**BRIEF:** Produce an exact transcription of the listing below, omitting the pictures.

**RECORDS SUPPLIED:**
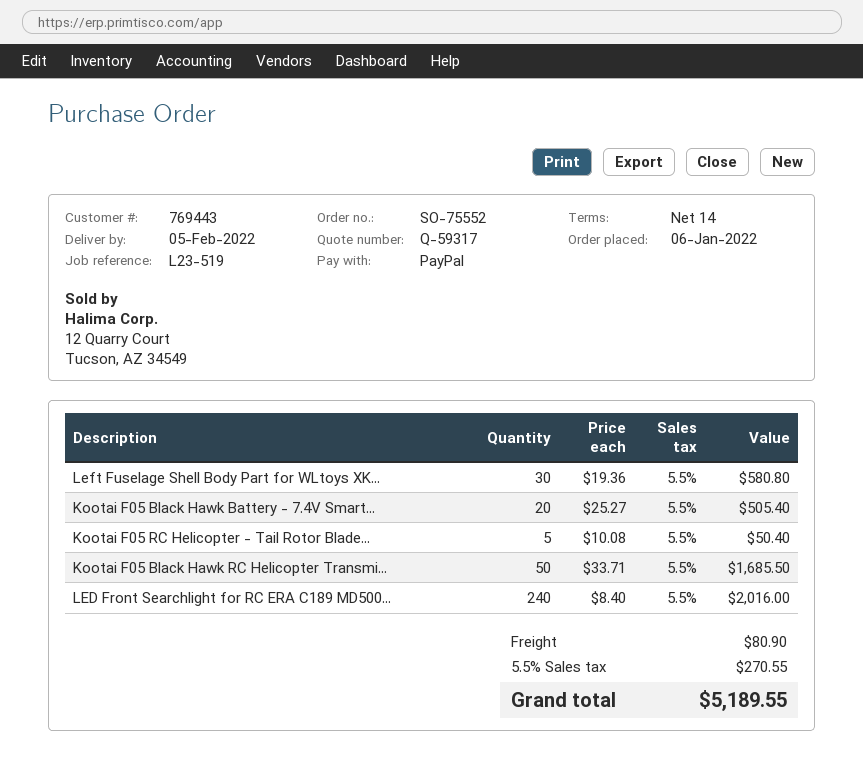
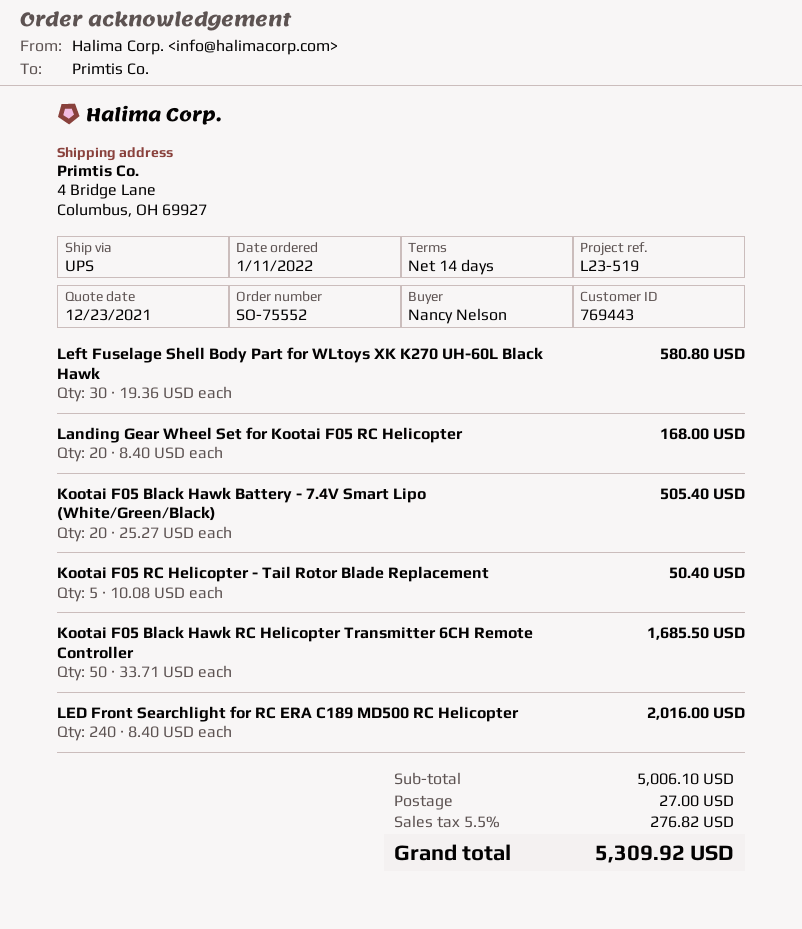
order date: 2022-01-06 -> 2022-01-11
Landing Gear Wheel Set for Kootai F05 RC Helicopter: none -> 20 x 8.40 = 168.00
shipping: 80.90 -> 27.00
tax: 5.5% = 270.55 -> 5.5% = 276.82
total: 5189.55 -> 5309.92

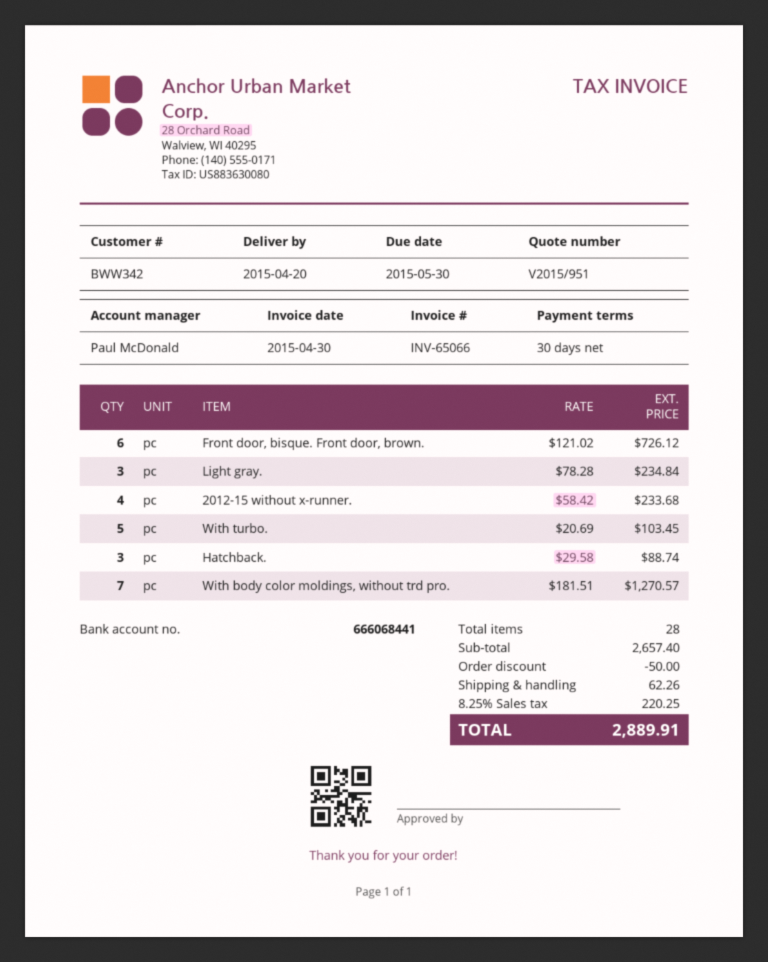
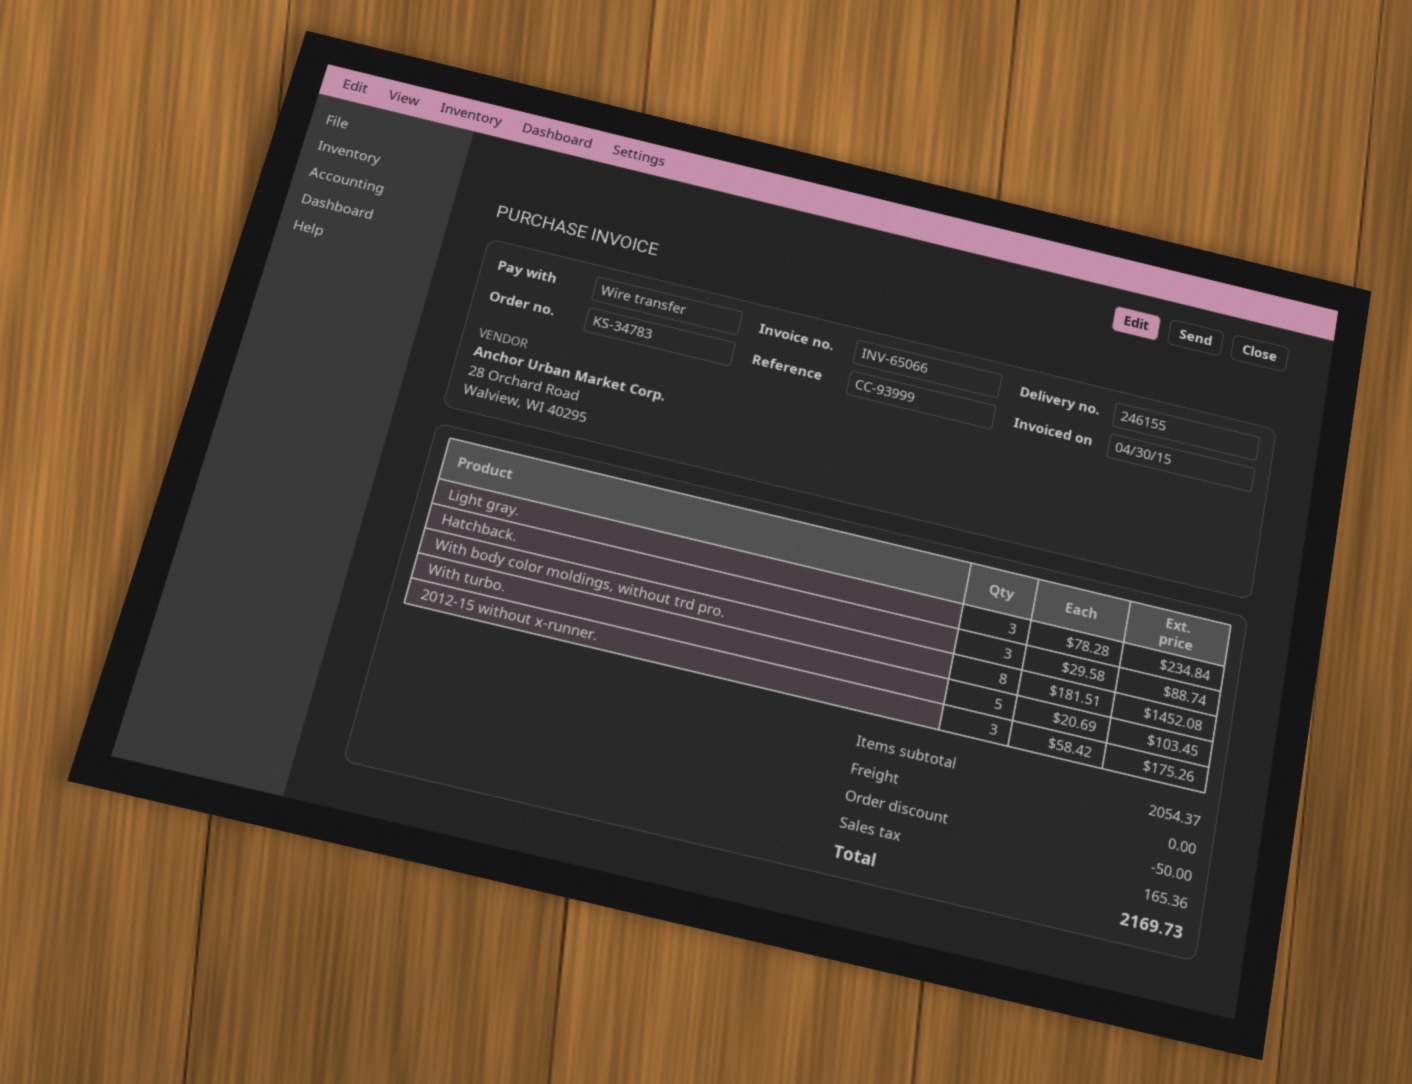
Front door, bisque. Front door, brown.: 6 x 121.02 = 726.12 -> none
2012-15 without x-runner.: 4 x 58.42 = 233.68 -> 3 x 58.42 = 175.26
With body color moldings, without trd pro.: 7 x 181.51 = 1270.57 -> 8 x 181.51 = 1452.08
subtotal: 2657.40 -> 2054.37
shipping: 62.26 -> 0.00
tax: 220.25 -> 165.36
total: 2889.91 -> 2169.73

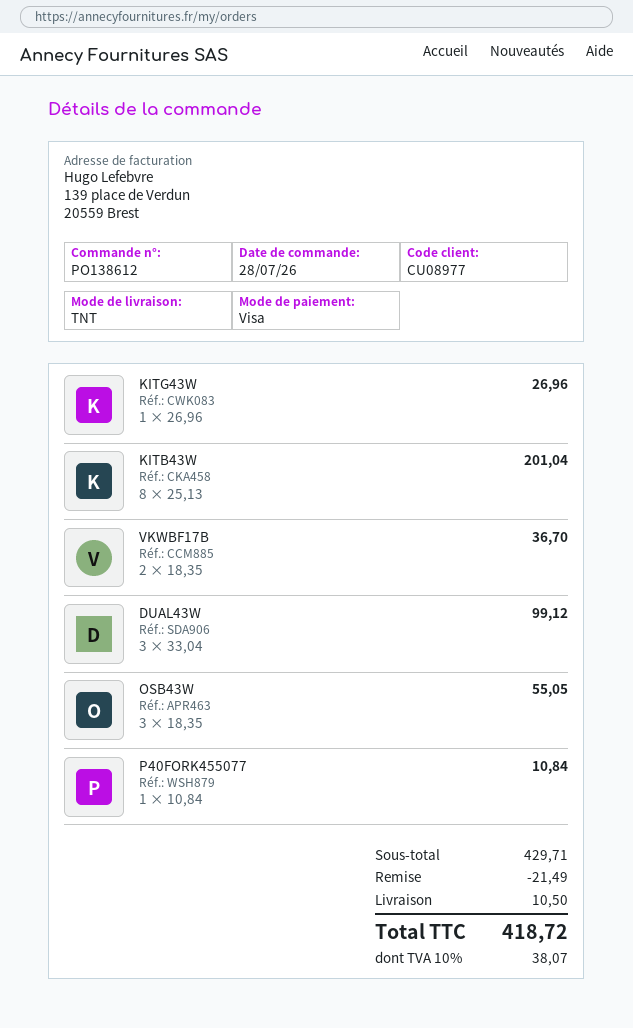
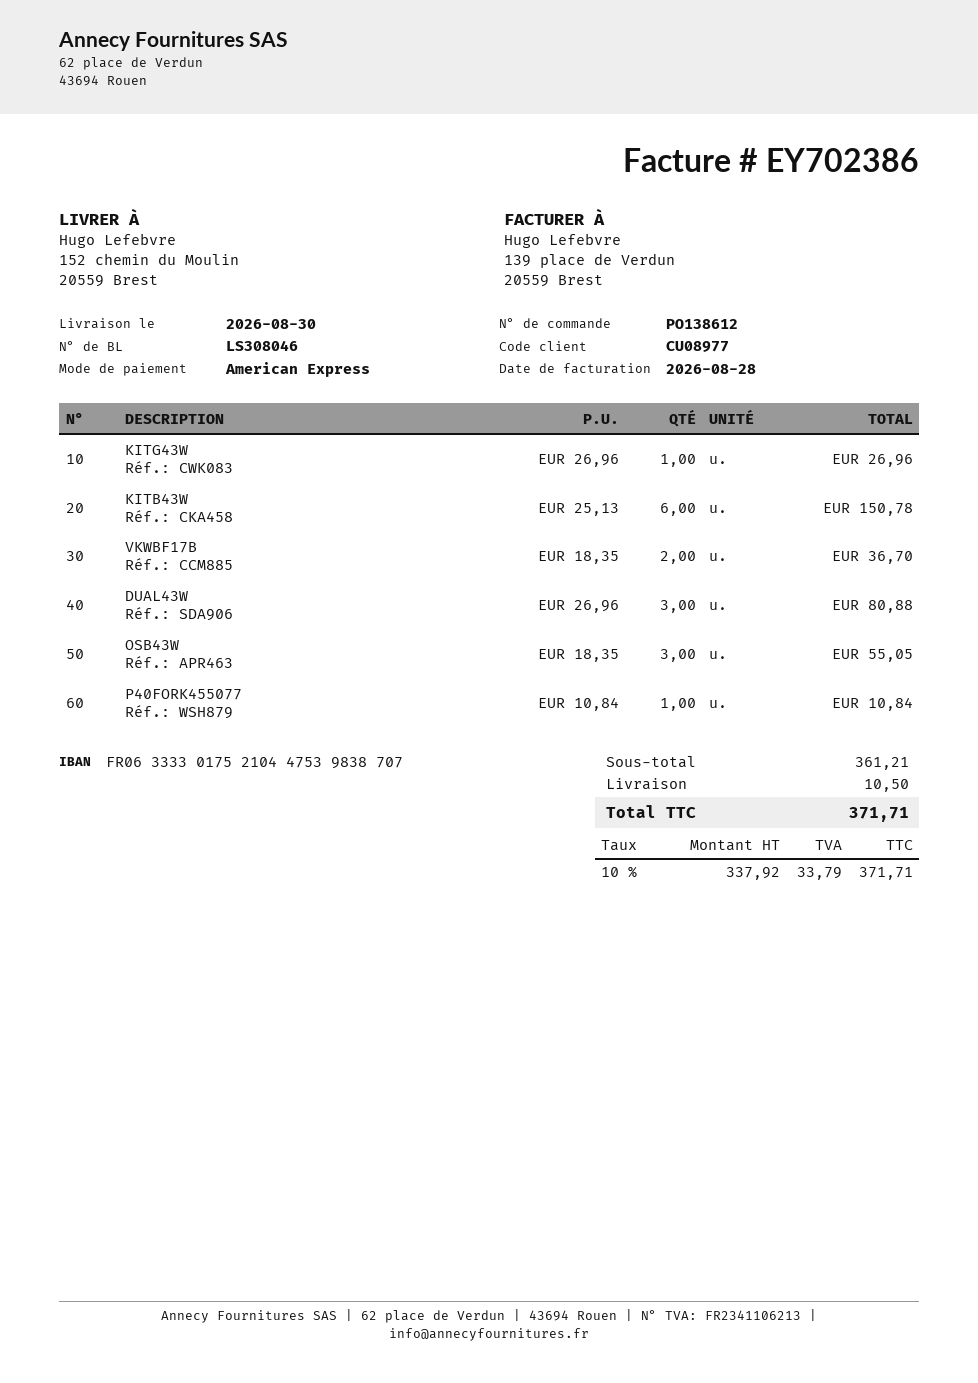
payment method: Visa -> American Express
KITB43W: 8 x 25.13 = 201.04 -> 6 x 25.13 = 150.78
DUAL43W: 3 x 33.04 = 99.12 -> 3 x 26.96 = 80.88
subtotal: 429.71 -> 361.21
discount: 21.49 -> none
tax: 10% = 38.07 -> 10% = 33.79
total: 418.72 -> 371.71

**RESULT OF THE EXERCISE:**
order date: 2022-01-06 -> 2022-01-11
Landing Gear Wheel Set for Kootai F05 RC Helicopter: none -> 20 x 8.40 = 168.00
shipping: 80.90 -> 27.00
tax: 5.5% = 270.55 -> 5.5% = 276.82
total: 5189.55 -> 5309.92

Front door, bisque. Front door, brown.: 6 x 121.02 = 726.12 -> none
2012-15 without x-runner.: 4 x 58.42 = 233.68 -> 3 x 58.42 = 175.26
With body color moldings, without trd pro.: 7 x 181.51 = 1270.57 -> 8 x 181.51 = 1452.08
subtotal: 2657.40 -> 2054.37
shipping: 62.26 -> 0.00
tax: 220.25 -> 165.36
total: 2889.91 -> 2169.73

payment method: Visa -> American Express
KITB43W: 8 x 25.13 = 201.04 -> 6 x 25.13 = 150.78
DUAL43W: 3 x 33.04 = 99.12 -> 3 x 26.96 = 80.88
subtotal: 429.71 -> 361.21
discount: 21.49 -> none
tax: 10% = 38.07 -> 10% = 33.79
total: 418.72 -> 371.71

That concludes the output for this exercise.